* Goal of the exercise
Where the records hold the string "left", show the whole line it sits on.

* Information provided
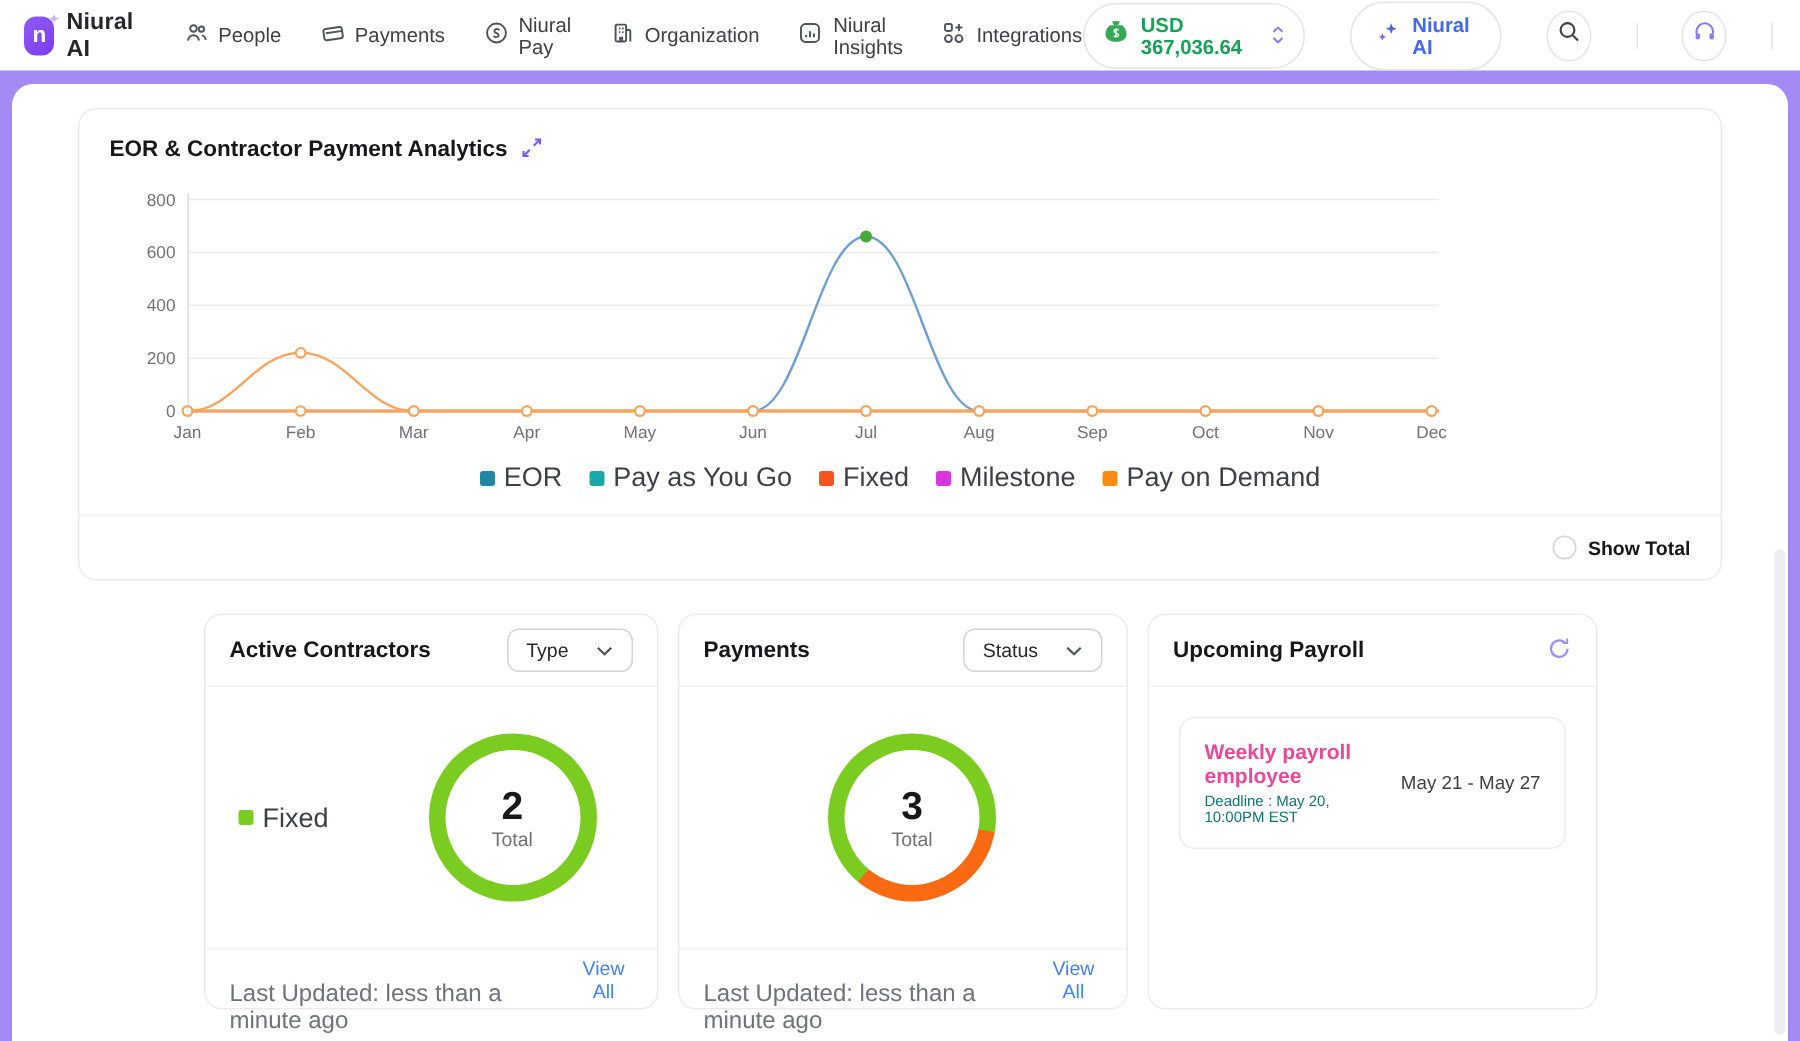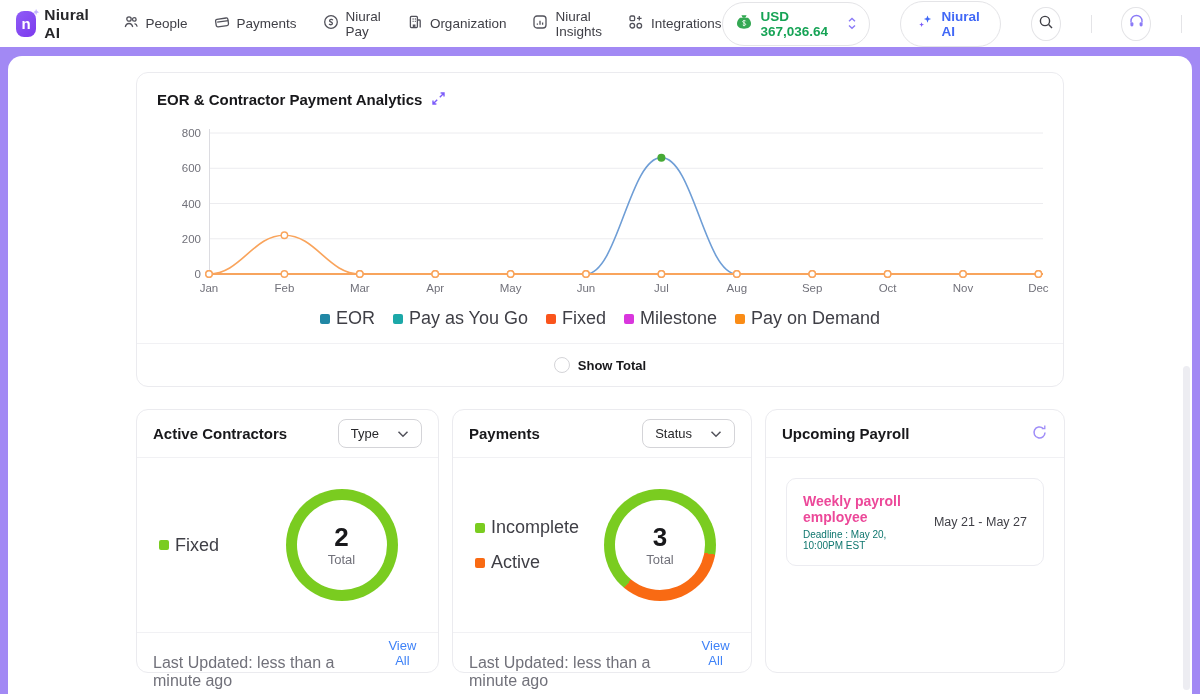--- a/index.html
+++ b/index.html
@@ -24,34 +24,34 @@
   .vdiv2 { width:1px; height:18px; background:#E4E4E7; }
   .avatar { width:34px; height:34px; border-radius:50%; background:#0ea5e9; display:flex; align-items:center; justify-content:center; font-size:13px; font-weight:700; color:#18181B; cursor:pointer; }
 
   
   .main-panel { margin:9px 8px 0; background:#fff; border-radius:14px 14px 0 0; height:638px; position:relative; overflow:hidden; }
   .scroll-thumb { position:absolute; right:2px; top:310px; bottom:4px; width:7px; border-radius:4px; background:#EDEDF2; }
 
   .card { background:#fff; border:1px solid #EBEBEF; border-radius:12px; }
 
   
-  .analytics { width:928px; margin:16px auto 0; padding-bottom:0; }
+  .analytics { width:1096px; margin:16px auto 0; padding-bottom:0; }
   .an-head { display:flex; align-items:center; padding:18px 20px 6px; }
   .an-title { font-size:15px; font-weight:700; color:#18181B; }
   .expand-btn { margin-left:10px; background:none; border:none; cursor:pointer; display:flex; }
   .an-controls { margin-left:auto; display:flex; align-items:center; gap:18px; }
   .generate { display:flex; align-items:center; gap:7px; font-size:14px; font-weight:500; color:#A5A1F0; background:none; border:none; cursor:pointer; }
   .select-pill { display:flex; align-items:center; gap:16px; border:1px solid #D4D4D8; border-radius:8px; padding:7px 12px; font-size:13.5px; font-weight:500; color:#27272A; background:#fff; cursor:pointer; }
   .dl-btn { background:none; border:none; cursor:pointer; display:flex; }
   #chart-svg { display:block; width:928px; height:178px; margin-top:10px; }
   #chart-svg text { font-family:"Liberation Sans", sans-serif; font-size:11.5px; fill:#71717A; }
   .legend-row { display:flex; justify-content:center; gap:18px; margin-top:6px; }
   .legend-item { display:flex; align-items:center; gap:6px; font-size:18px; font-weight:500; color:#3F3F46; }
   .swatch { width:10px; height:10px; border-radius:2px; flex:0 0 auto; }
-  .show-total-row { margin-top:14px; border-top:1px solid #F1F1F4; padding:13px 20px; display:flex; justify-content:center; align-items:center; gap:8px; }
+  .show-total-row { margin-top:14px; border-top:1px solid #F1F1F4; padding:13px 20px; display:flex; justify-content:flex-end; align-items:center; gap:8px; }
   .chk-circle { width:16px; height:16px; border-radius:50%; border:1.5px solid #D4D4D8; background:#fff; cursor:pointer; }
   .show-total-label { font-size:13px; font-weight:600; color:#18181B; }
 
   
   .cards-row { width:928px; margin:22px auto 0; display:grid; grid-template-columns:303px 300px 300px; gap:13px; }
   .sm-card { height:264px; display:flex; flex-direction:column; }
   .sm-head { height:48px; display:flex; align-items:center; justify-content:space-between; padding:0 16px; border-bottom:1px solid #F1F1F4; }
   .sm-title { font-size:15px; font-weight:700; color:#18181B; }
   .filter-pill { display:flex; align-items:center; gap:18px; border:1px solid #D4D4D8; border-radius:8px; padding:6px 12px; font-size:13px; font-weight:500; color:#27272A; background:#fff; cursor:pointer; }
   .sm-body { flex:1; display:flex; align-items:center; padding:0 10px 0 22px; }
@@ -315,30 +315,20 @@
       <div class="sm-head">
         <span class="sm-title">Payments</span>
         <div class="filter-pill">
           <span>Status</span>
           <span><svg width="12" height="8" viewBox="0 0 12 8" fill="none" stroke="#52525B" stroke-width="1.5">
                 <path d="M1.5 1.8 6 6.2l4.5-4.4"></path>
               </svg></span>
         </div>
       </div>
       <div class="sm-body">
-        <div class="legend-col">
-          <div class="legend-item">
-              <span class="swatch" style="background: rgb(122, 204, 32);"></span>
-              <span>Incomplete</span>
-            </div>
-          <div class="legend-item">
-              <span class="swatch" style="background: rgb(249, 106, 19);"></span>
-              <span>Active</span>
-            </div>
-        </div>
         <div class="donut-wrap">
           <div class="donut" style="background: conic-gradient(from 100deg, rgb(249, 106, 19) 0deg, rgb(249, 106, 19) 120deg, rgb(122, 204, 32) 120deg, rgb(122, 204, 32) 360deg);">
             <div class="donut-hole">
               <span class="donut-total">3</span>
               <span class="donut-sub">Total</span>
             </div>
           </div>
         </div>
       </div>
       <div class="sm-foot">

* Task output
   .expand-btn { margin-left:10px; background:none; border:none; cursor:pointer; display:flex; }
   .an-controls { margin-left:auto; display:flex; align-items:center; gap:18px; }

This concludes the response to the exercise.